Il y a peu d'années encore, la superstition hantait les esprits dans la contrée. Tout un monde imaginaire et terrible s'agitait, dès la nuit venue, pour ces montagnards.
J'ai passé de longues soirées autrefois à écouter leurs récits effrayants ou merveilleux. Il fallait bien se garder de mettre en doute leur authenticité, car les conteurs avaient vu et entendu eux-mêmes les étranges choses dont ils me faisaient part.
Ils prétendaient que des individus, affublés d'une peau de bête, couraient des nuits entières à quatre pattes. Ils allaient avec la plus grande vitesse, étant obligés — car c'était une pénitence qui leur était imposée pour la rémission de leurs péchés — de passer, chaque nuit, sur le territoire de neuf communes différentes. C'étaient les Bérous, ou Loups-garous.
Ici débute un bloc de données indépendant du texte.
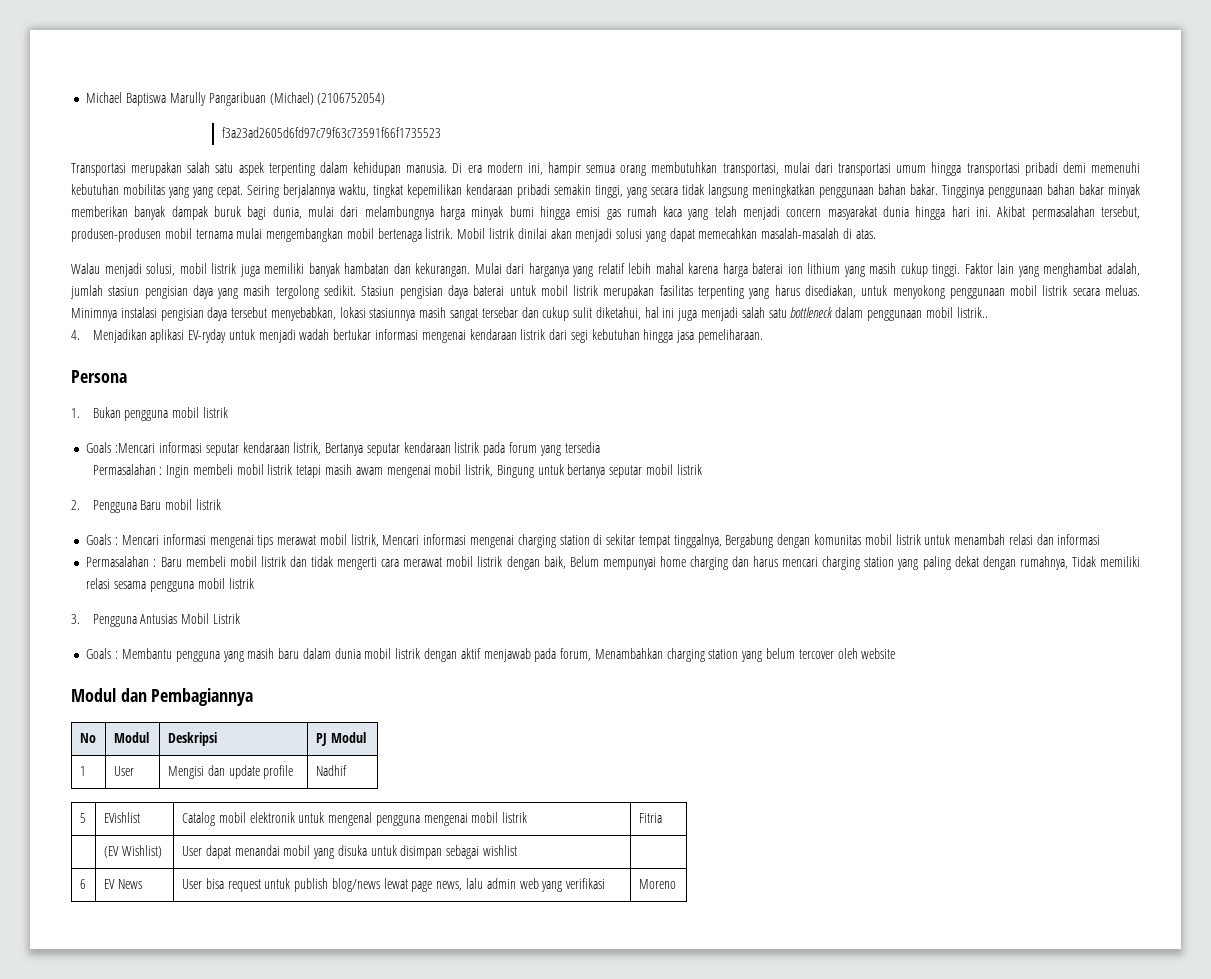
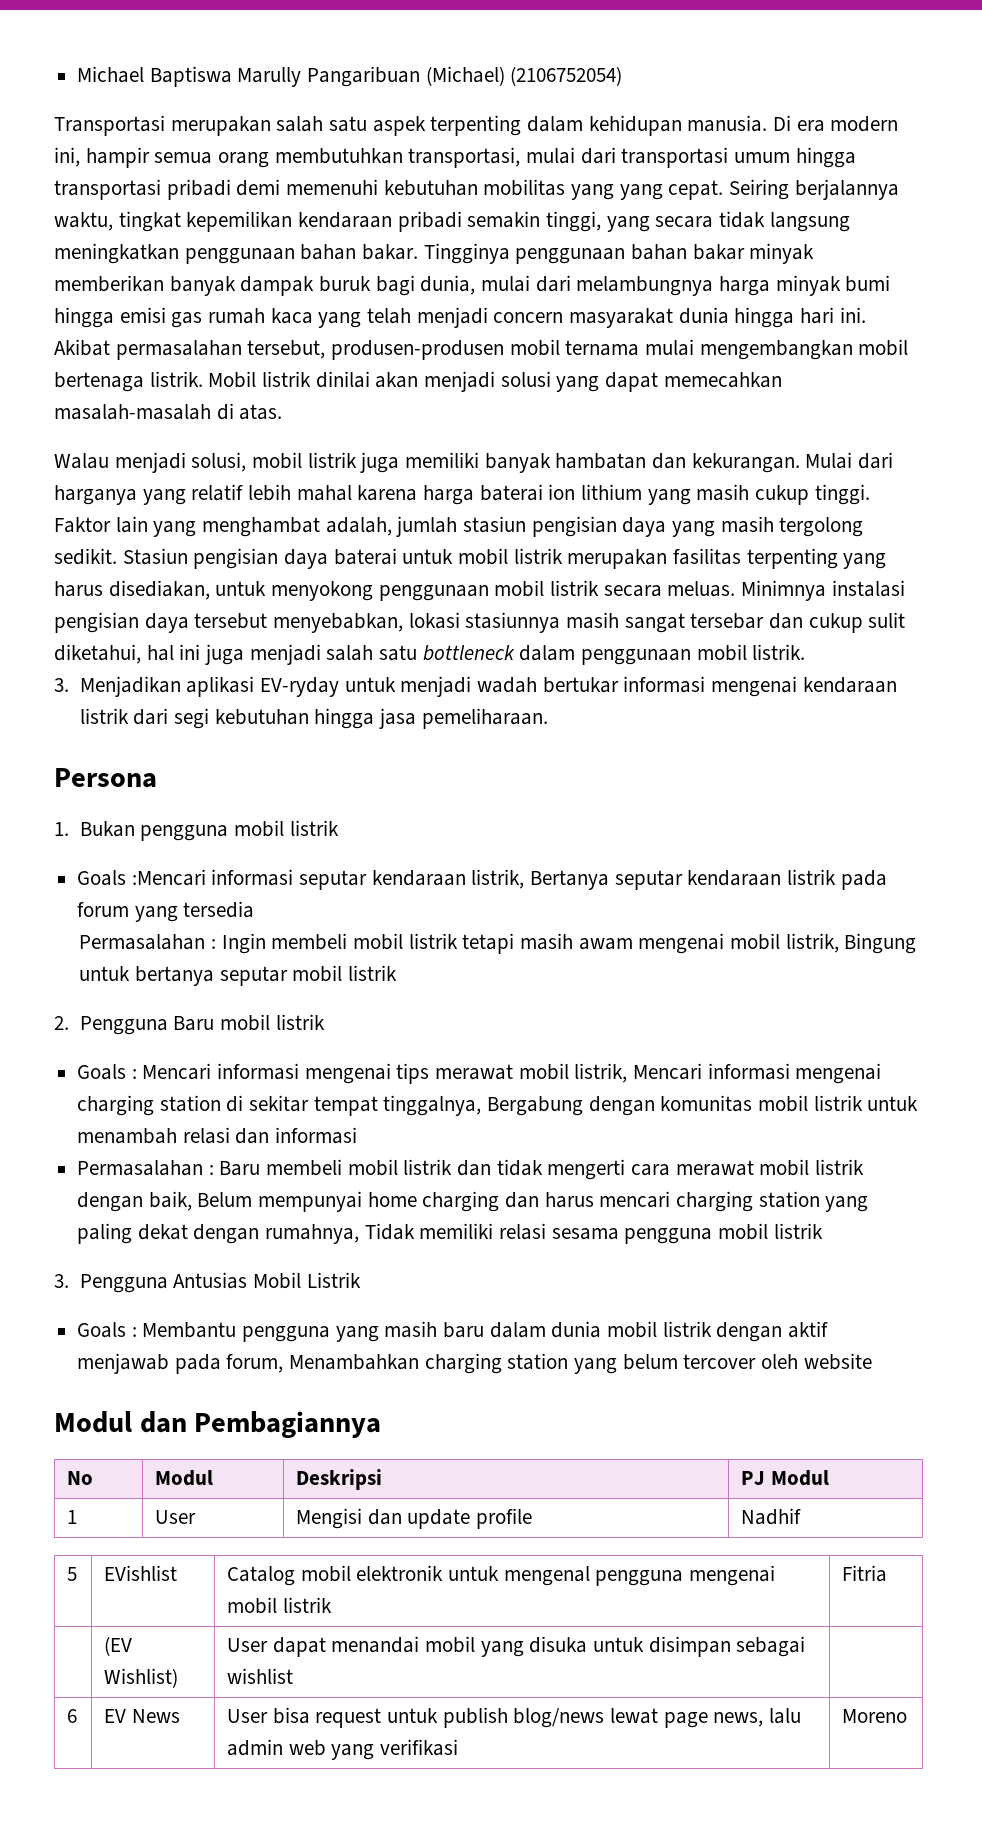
[221,127,441,138] // f3a23ad2605d6fd97c79f63c73591f66f1735523 -> (623, 76) none
[956,307,988,318] [71,330,80,340] listrik.. // 4. -> [752,644,806,660] [54,678,69,692] listrik. // 3.

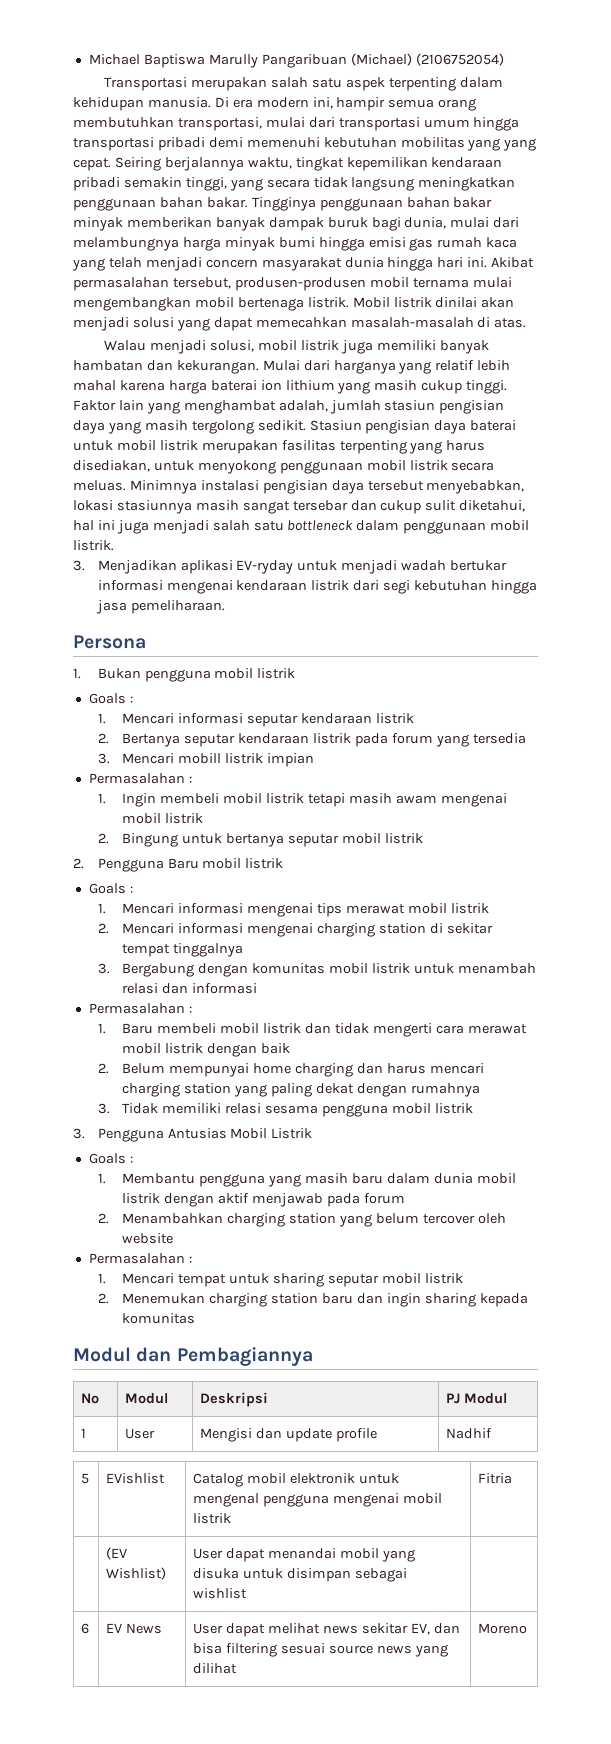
[131,869,206,886] :Mencari -> [129,696,133,703] [97,713,175,724] : // 1. Mencari
[471,869,525,889] listrik, -> [375,713,414,724] [97,733,109,744] listrik // 2.
[79,934,217,950] // Permasalahan : -> [97,753,314,767] [88,773,192,784] [97,793,106,804] // 3. Mencari mobill listrik impian // Permasalahan : // 1.
[785,933,839,953] listrik, -> [165,813,204,824] [97,833,109,844] listrik // 2.
(137, 1074) none -> [97,903,106,914] // 1.
[574,1063,628,1083] listrik, -> [450,903,489,914] [97,923,109,934] listrik // 2.
[383,1095,482,1116] tinggalnya, -> [173,943,244,957] [97,963,110,974] tinggalnya // 3.
(214, 1170) none -> [97,1023,106,1034] // 1.
[148,1191,192,1211] baik, -> [260,1043,290,1054] [97,1063,109,1074] baik // 2.
[265,1224,360,1244] rumahnya, -> [410,1083,480,1097] [97,1103,110,1114] rumahnya // 3.
(137, 1332) none -> [97,1173,106,1184] // 1.
[226,1354,284,1373] forum, -> [363,1193,405,1204] [97,1213,109,1224] forum // 2.
(872, 1361) none -> [88,1253,192,1264] [97,1273,463,1287] [97,1293,528,1307] [122,1313,196,1324] // Permasalahan : // 1. Mencari tempat untuk sharing seputar mobil listrik // 2. Menemukan charging station baru dan ingin sharing kepada komunitas
[272,1707,802,1728] [227,1739,459,1760] bisa request untuk publish blog/news lewat page news, lalu admin web yang verifikasi -> [226,1623,460,1637] [193,1643,448,1657] [193,1663,238,1674] dapat melihat news sekitar EV, dan bisa filtering sesuai source news yang dilihat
On allait jusqu'à dire que les prêtres annonçaient en chaire leur passage en recommandant à leurs ouailles de bien se garder de leur faire du mal.
Ces coureurs nocturnes. auxquels la toison dont ils se revêtaient donnait l'apparence de bêtes sauvages, dévoraient tous les chiens qui se trouvaient sur leur passage. Jamais, dit-on. ils ne ressentaient de fatigue, et leurs mâchoires acquéraient, à ces heures, une telle vigueur, qu'ils broyaient entre leurs dents les os de leurs victimes. Combien m'ont dit avoir entendu de leurs oreilles les sinistres craquements des os broyés par le Loup-garou !
Lorsque les chiens se prenaient à hurler lamentablement dans les ténèbres, c'était signe que l'étrange bête passait aux environs. Les paysans effrayés se blottissaient alors tout tremblants sous les couvertures.
D'autres, lorsque minuit tintait au clocher, avaient vu déboucher dans un chemin creux un homme de haute taille portant une croix. II précédait quatre porteurs courbés sous le poids d'un cercueil.